Jack's fingers twitch and tug back for a second, and then settle against hers. "Ah... yeah. Yeah, it's really weird."
Tuesday is warm -- but that's all she is right now. Thankfully, she can phase her clothes with her. That could get awkward otherwise. "Mine can hurt people, too," she admits. "I give sunburns when I'm in ultraviolet. I'm a horrible person to sleep next to."
"Are you ultraviolet when you sleep?" Jack chuckles. "So if I were to sleep next to you, I'd be fried to a crisp by morning?"
Tuesday snickers. "I shift in and out when I breathe. I can't help in when I'm sleeping, so ... ta da. Sunburns."
"Remind me not to spend time in bed with you," says Jack, and then he realizes... gosh, that's rather awkward, isn't it! He flicks the deely-boppers for good measure. "I mean. Ah. Of course I wouldn't be."
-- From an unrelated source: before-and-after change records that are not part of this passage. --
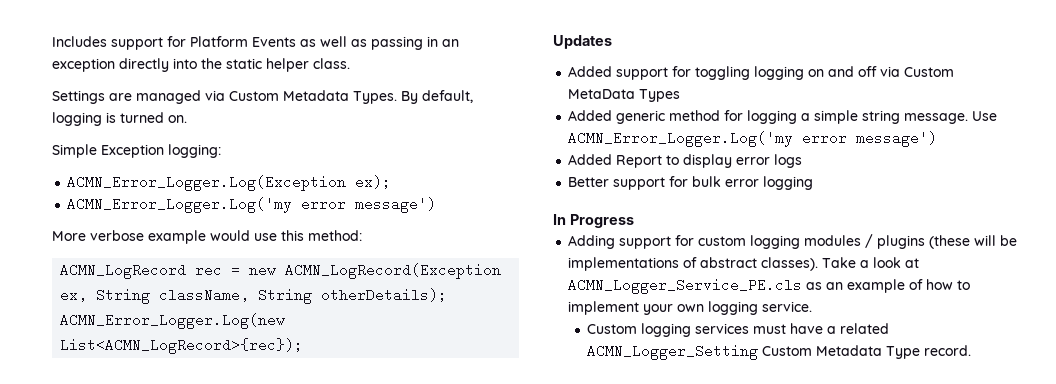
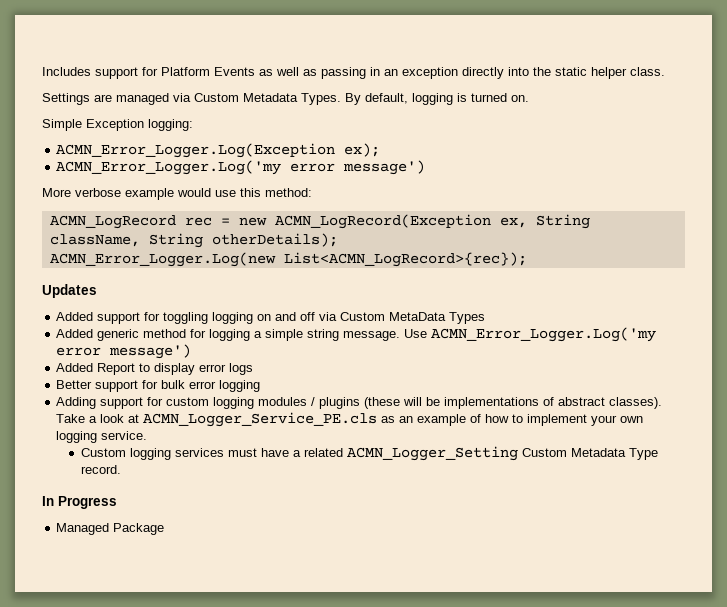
[553,214,634,228] // In Progress -> (261, 386) none
(972, 350) none -> [42,496,117,509] [56,523,165,535] // In Progress // Managed Package

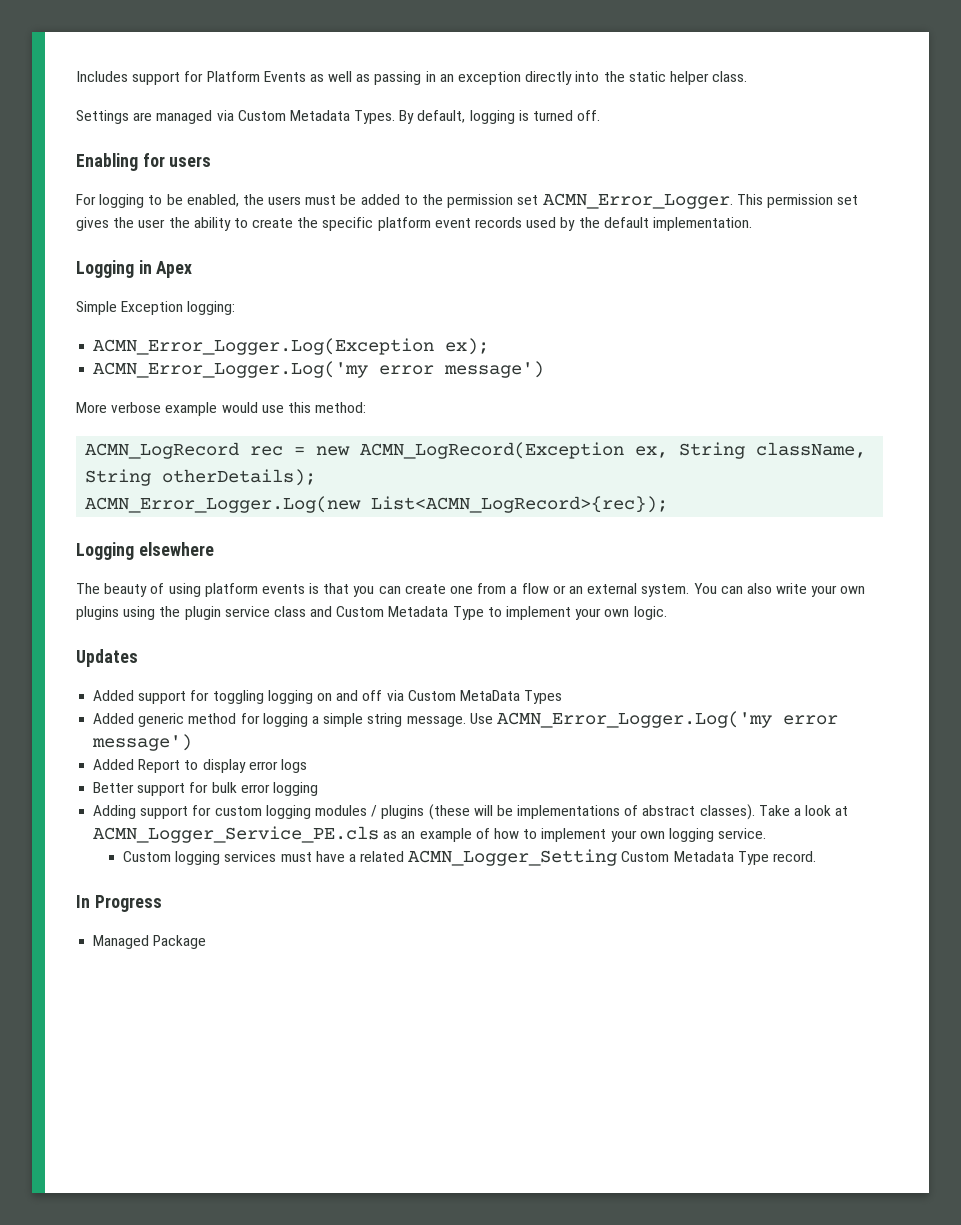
[511,95,529,102] on. -> [577,110,601,121] [76,153,212,171] [76,193,859,209] [76,217,752,231] [76,260,193,278] off. // Enabling for users // For logging to be enabled, the users must be added to the permission set ACMN_Error_Logger. This permission set gives the user the ability to create the specific platform event records used by the default implementation. // Logging in Apex
(527, 259) none -> [76,542,214,560] [76,583,866,597] [76,606,667,620] // Logging elsewhere // The beauty of using platform events is that you can create one from a flow or an external system. You can also write your own plugins using the plugin service class and Custom Metadata Type to implement your own logic.

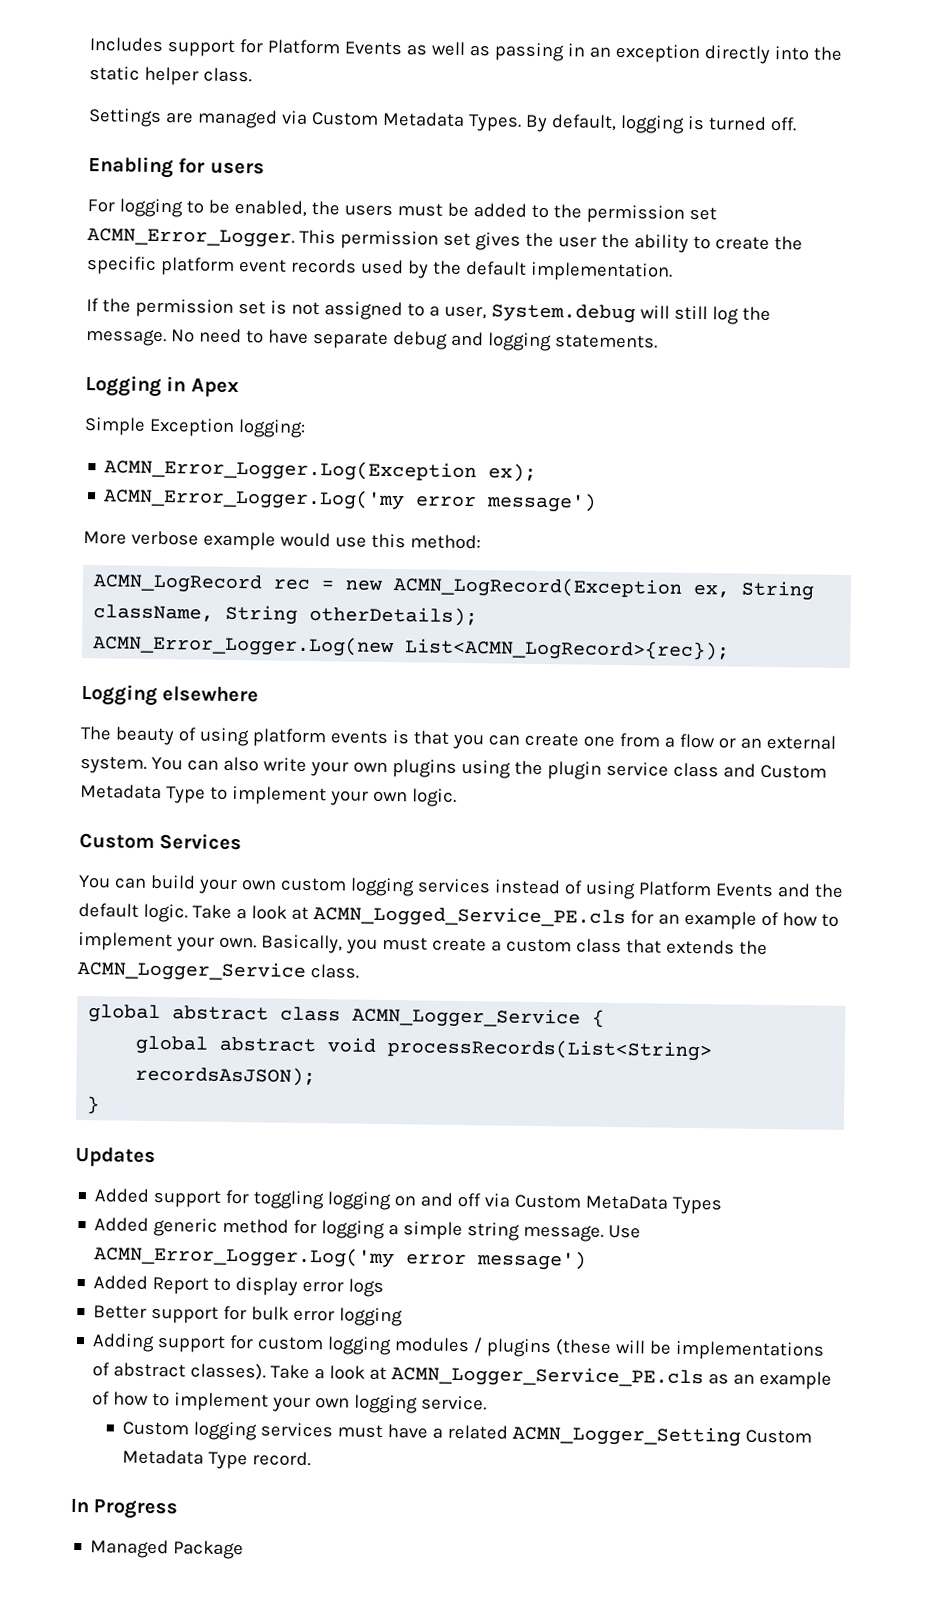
(752, 224) none -> [86,298,771,325] [86,328,658,352] // If the permission set is not assigned to a user, System.debug will still log the message. No need to have separate debug and logging statements.
(667, 613) none -> [79,832,243,851] [78,874,844,900] [78,902,839,930] [78,931,768,955] [77,959,359,982] [88,1004,606,1029] [135,1035,713,1062] [135,1065,317,1087] [86,1096,101,1115] // Custom Services // You can build your own custom logging services instead of using Platform Events and the default logic. Take a look at ACMN_Logged_Service_PE.cls for an example of how to implement your own. Basically, you must create a custom class that extends the ACMN_Logger_Service class. // global abstract class ACMN_Logger_Service { // global abstract void processRecords(List<String> recordsAsJSON); // }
Rather than let it be awkward, Tuesday laughs, gradually fading back into visible light. "Of course not. I'm not that kind of girl."
Jack wiggles his head so the deely-boppers shake. "Oh, sweetheart, neither am I." Playing up the Gay for effect. Complete with hands on hips and a playful roll of his shoulders.
"Well, good. I'd hate to think I'm making friends with someone who's..." Tuesday makes a so-so motion with her hand.
"Someone who bats for both teams? Someone who's only gay in order to get the ladies?" Jack is grinning, reaching down to scratch Elizabeth's ears when she whines for attention.
"Someone who's that kind of girl," she answers with a winning smile. "But I've met the second type. It's a trip."
"It's a trip! It's downright cruel. Gives me a bad name. I like to think that women are absolutely safe around me." Jack chuckles and goes over to sit at the picnic table. Elizabeth happily follows and nuzzles his lap, gets her paws all up on him. "But am I safe around you, is the question. Are you going to give Phil a reason to worry?"
Pushing herself up off the ground, Tuesday brushes at her clothes and settles back in at the table, pulling her newspaper back over. "Please. You're more than safe. I don't date."
"I didn't date, either," says Jack, rather ruefully. "But... mm." Oh, he's doing that thing. That dreamy-eyed thing. He's just gotten back together with Phil. Forgive him. Things aren't comfortable but he's glad to be settled again. "You should tell me about Phil when he was twelve." Grinning. "Sometime. He might not want me knowing stuff like that."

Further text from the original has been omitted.